Négociation collective
Dans la perspective du projet de loi Grand âge et autonomie et de la cinquième branche de sécurité sociale, la question du coût des indemnités accordées aux aidants est cruciale. Certes, « une réponse uniforme provenant de l’État doit exister », convient Pierre Mayeur, directeur général de l’Ocirp, mais « ne pourra pas apporter de réponses à tous ». Il voit le congé de proche aidant comme « un signal » qui doit engager « les acteurs économiques et sociaux à prendre le relais pour construire des solutions favorables aux aidants ». Et de considérer que « la branche professionnelle est le bon niveau de dialogue social pour porter des dispositifs mutualisés ». La stratégie nationale a d’ailleurs inscrit le soutien aux proches aidants comme un élément de négociation de branche obligatoire (voir communiqué du comité de suivi de la stratégie).

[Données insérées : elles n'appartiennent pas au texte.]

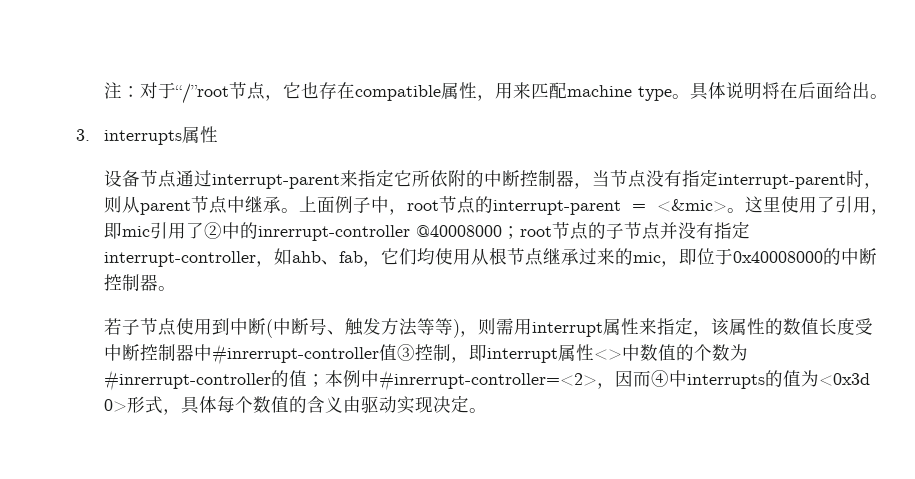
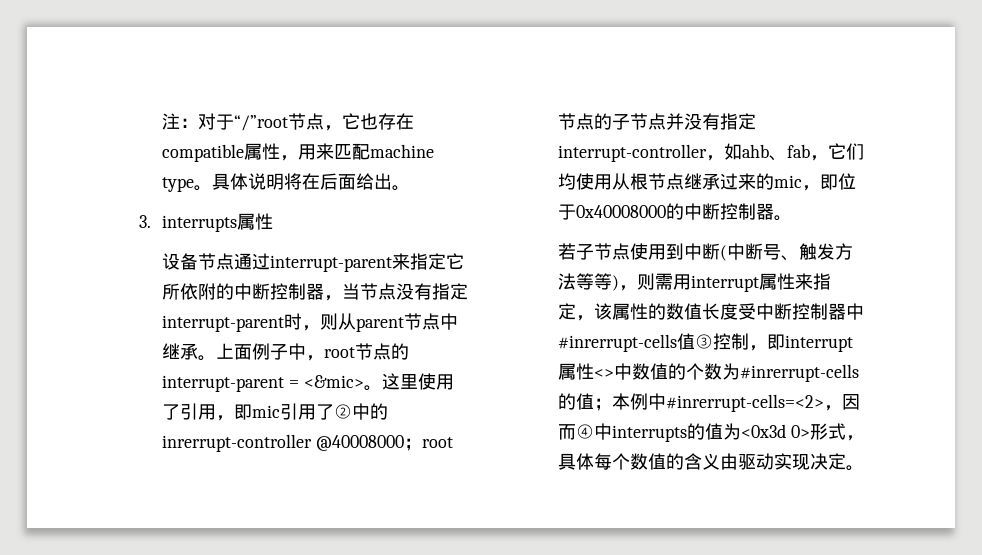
[212,344,380,365] #inrerrupt-controller -> [558,334,678,352] #inrerrupt-cells
[104,370,272,391] #inrerrupt-controller -> [740,364,860,382] #inrerrupt-cells
[379,370,598,391] #inrerrupt-controller=<2> -> [666,394,825,412] #inrerrupt-cells=<2>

Investir dans le médico-social
Mais pour la CFDT, la question du reste à charge pour les aidants rejoint celle du sous-investissement chronique de l’État dans le secteur social et médico-social. « Les tâches exécutées par les professionnels sont parfois la meilleure garantie de qualité de vie de l’aidé comme de l’aidant », rappelle-t-elle, exigeant, « un financement massif autour du maintien de l’autonomie et une meilleure reconnaissance des professionnels ».
Contrat de confiance
Un propos qui rejoint celui de Dominique Gillot, qui plaide pour que la question du statut de l’aidant ne soit pas considérée comme « le substitut d’une carence de la société » mais qu’elle soit le fruit d’un « contrat de confiance entre professionnels et aidants ».